**Problem:** Using the records below, give the number of lines where the string "flex" shows up. Add nothing to it.

**Data for the task:**
■ ■ ■ ■ ■ ■ ■

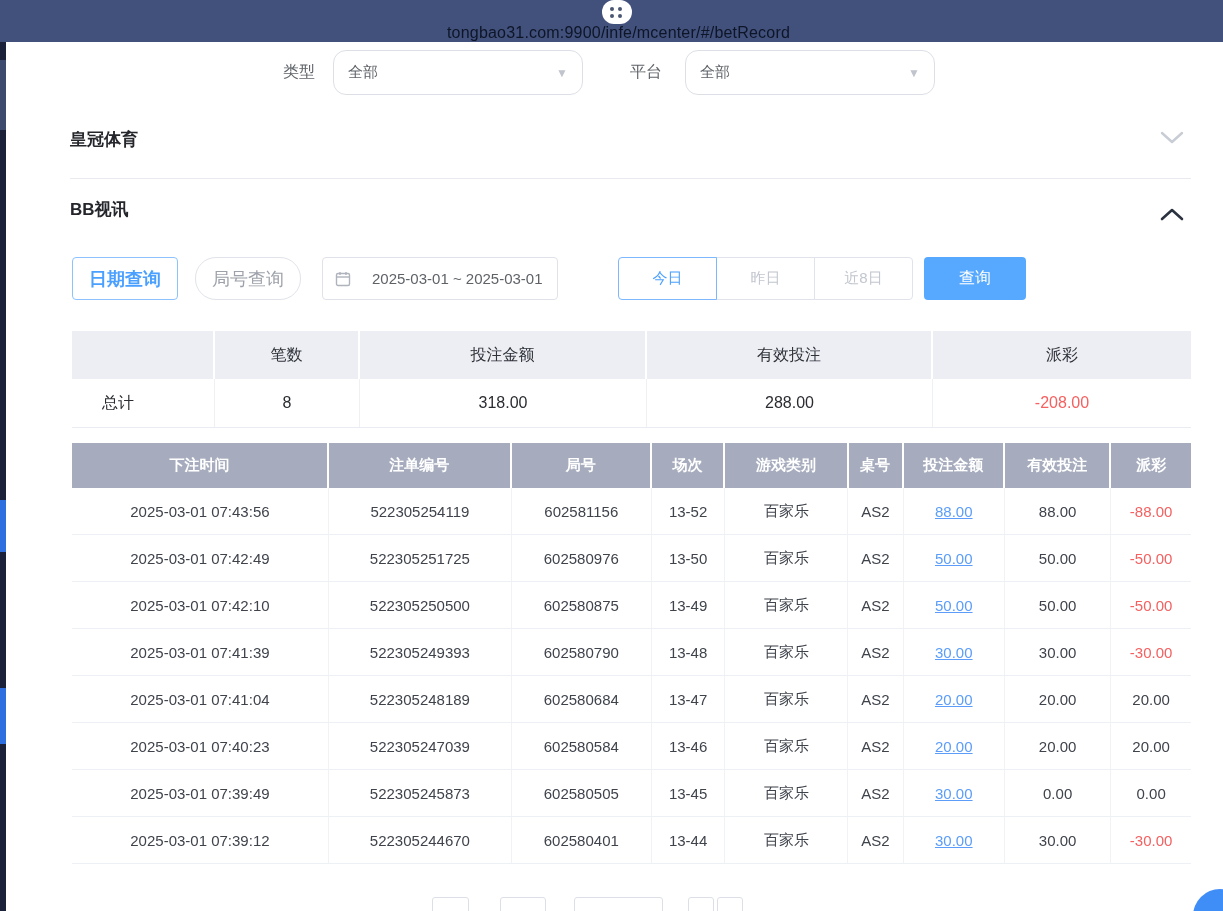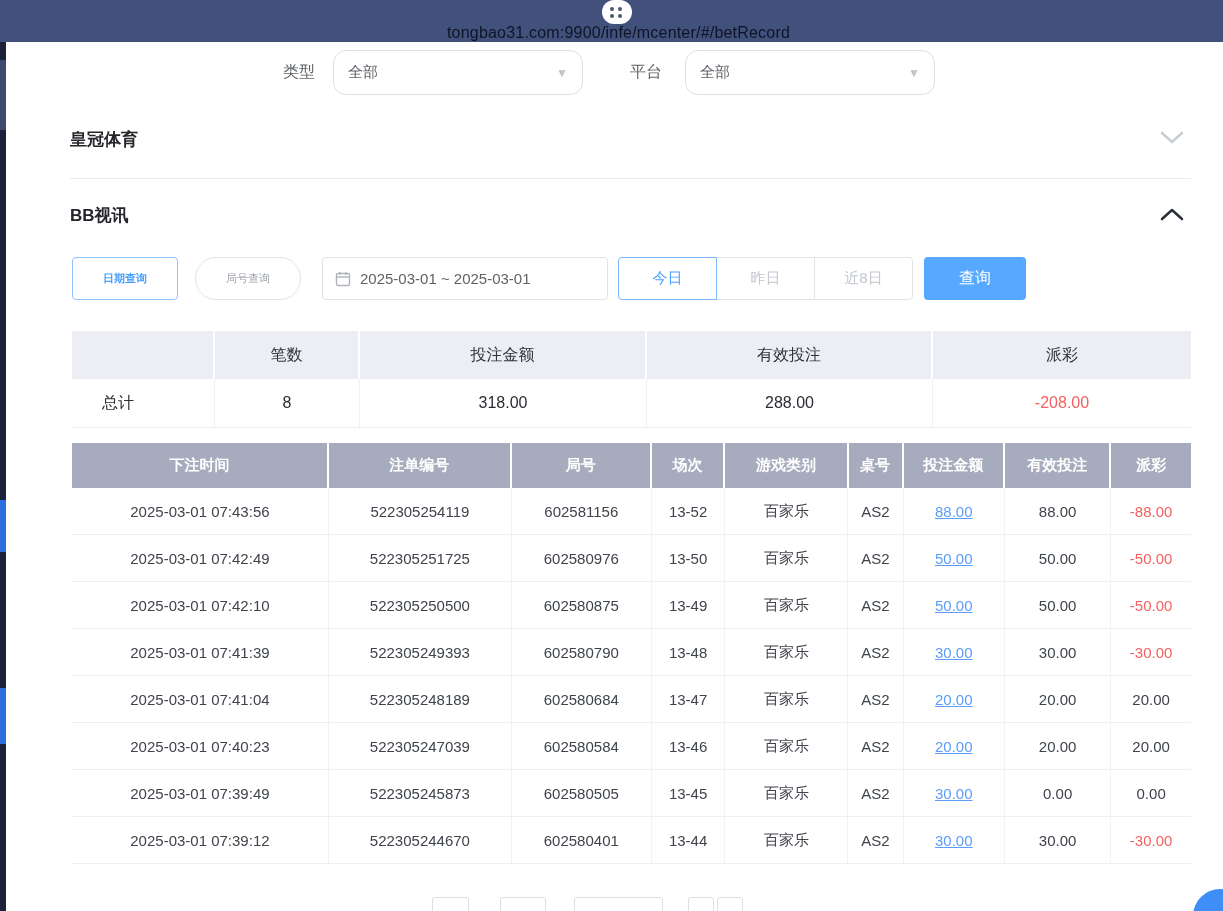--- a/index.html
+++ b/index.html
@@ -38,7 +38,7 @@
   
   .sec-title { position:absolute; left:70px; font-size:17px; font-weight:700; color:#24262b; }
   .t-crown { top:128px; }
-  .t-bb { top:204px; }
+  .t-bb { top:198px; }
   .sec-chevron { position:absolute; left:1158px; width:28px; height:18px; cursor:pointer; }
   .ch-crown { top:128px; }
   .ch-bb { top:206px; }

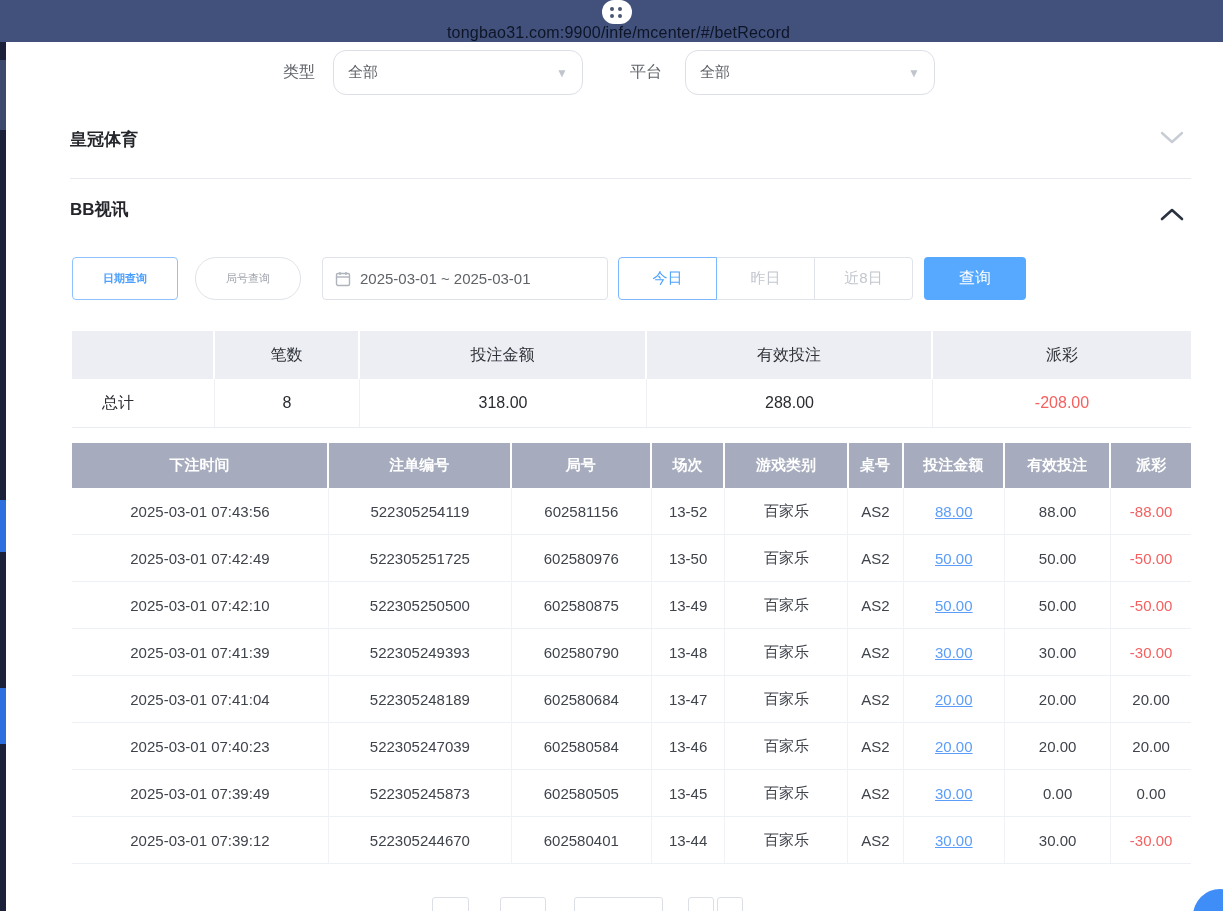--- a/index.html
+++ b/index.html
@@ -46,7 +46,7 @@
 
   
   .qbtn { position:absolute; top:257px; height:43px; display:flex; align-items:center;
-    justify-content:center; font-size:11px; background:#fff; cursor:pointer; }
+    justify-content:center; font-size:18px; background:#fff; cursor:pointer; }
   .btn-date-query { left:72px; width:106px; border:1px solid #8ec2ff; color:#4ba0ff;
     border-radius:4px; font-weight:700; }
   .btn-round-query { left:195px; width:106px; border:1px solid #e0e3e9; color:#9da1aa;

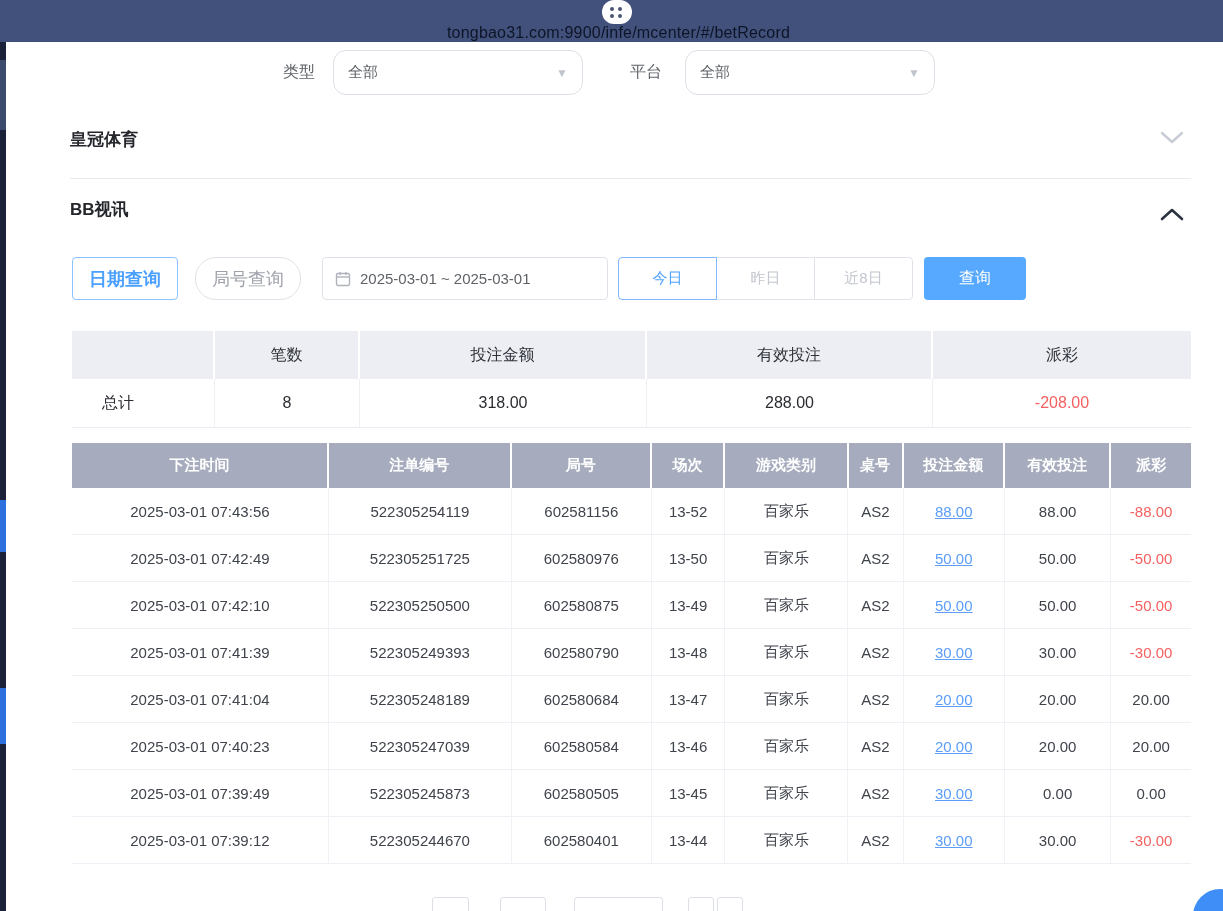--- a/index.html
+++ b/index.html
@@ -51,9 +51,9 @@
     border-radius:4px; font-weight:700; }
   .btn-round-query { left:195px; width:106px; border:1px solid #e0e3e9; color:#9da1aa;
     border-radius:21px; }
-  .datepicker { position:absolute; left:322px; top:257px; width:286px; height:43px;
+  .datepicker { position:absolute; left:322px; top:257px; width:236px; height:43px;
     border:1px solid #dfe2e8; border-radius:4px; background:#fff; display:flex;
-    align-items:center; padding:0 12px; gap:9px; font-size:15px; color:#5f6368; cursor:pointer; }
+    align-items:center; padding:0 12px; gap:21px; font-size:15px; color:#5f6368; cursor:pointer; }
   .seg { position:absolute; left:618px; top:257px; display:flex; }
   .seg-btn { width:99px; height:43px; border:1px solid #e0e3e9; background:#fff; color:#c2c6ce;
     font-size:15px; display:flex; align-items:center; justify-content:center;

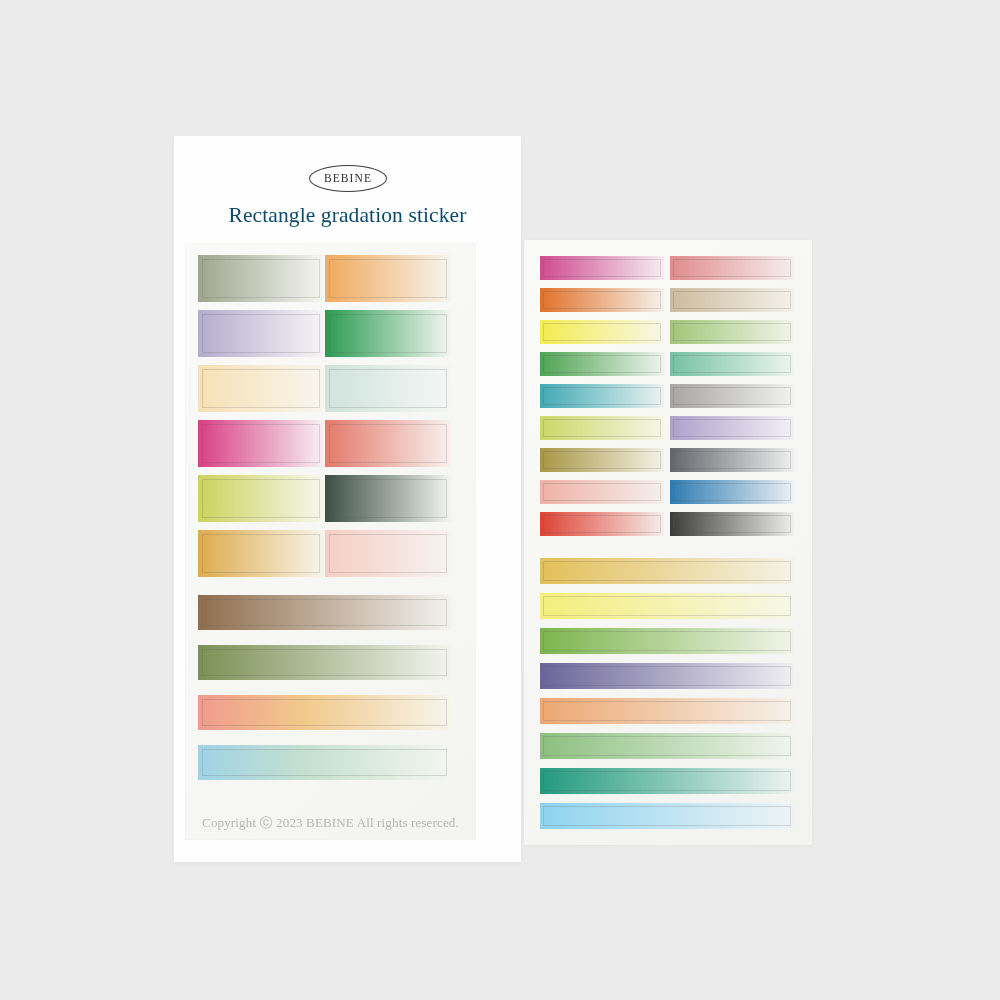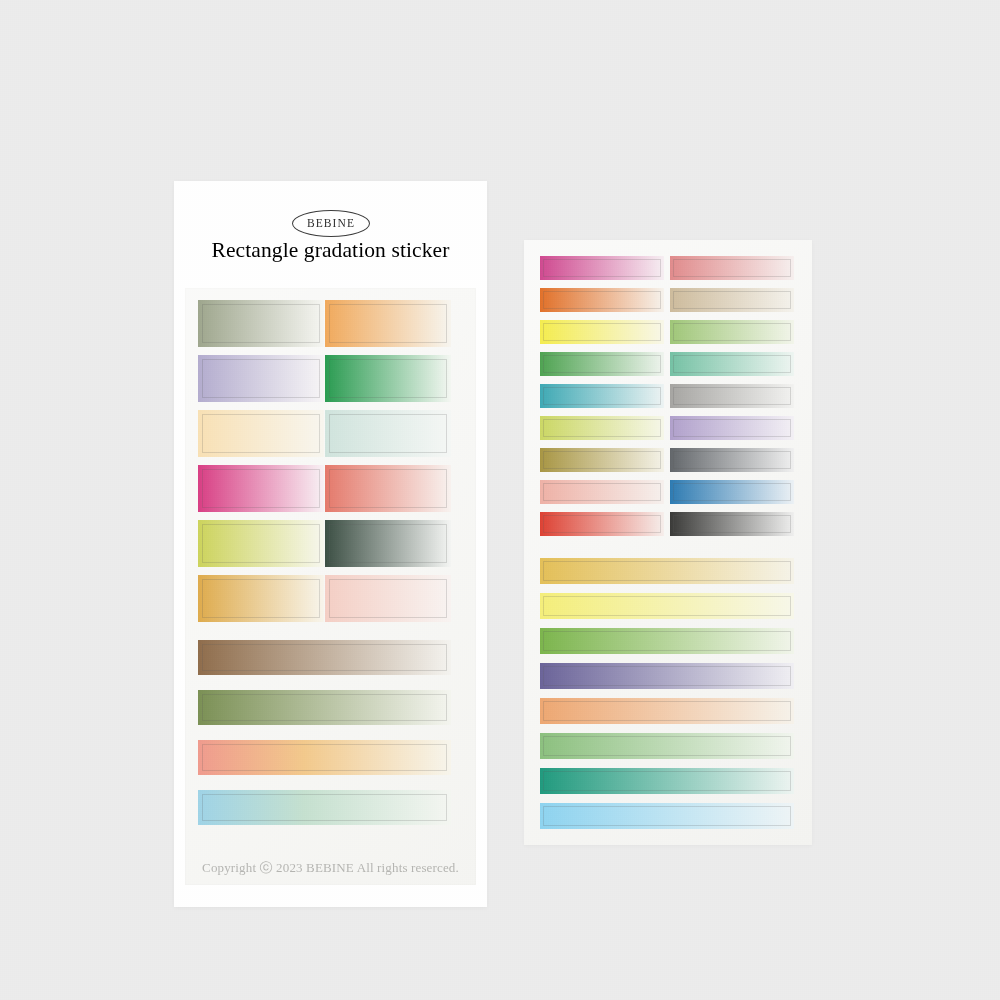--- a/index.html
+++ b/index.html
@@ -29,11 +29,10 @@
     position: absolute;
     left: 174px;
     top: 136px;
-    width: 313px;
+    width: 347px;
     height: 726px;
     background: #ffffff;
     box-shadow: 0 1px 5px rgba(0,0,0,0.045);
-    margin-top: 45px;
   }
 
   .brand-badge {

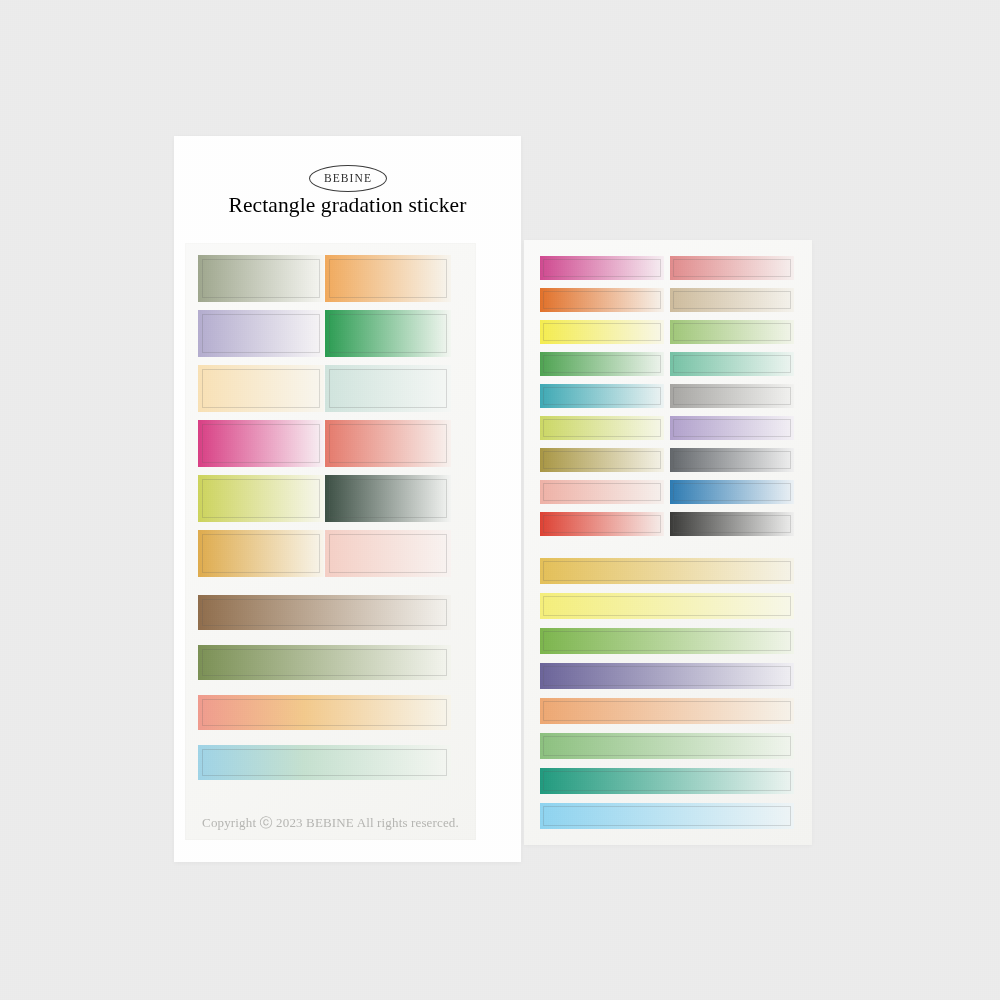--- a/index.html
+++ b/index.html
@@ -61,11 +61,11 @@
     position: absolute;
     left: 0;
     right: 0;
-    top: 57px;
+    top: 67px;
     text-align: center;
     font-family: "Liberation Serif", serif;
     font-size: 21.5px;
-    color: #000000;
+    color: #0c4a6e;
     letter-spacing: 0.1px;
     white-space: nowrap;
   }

■ ■ ■ ■ ■ ■ ■

**Answer for the task:** 4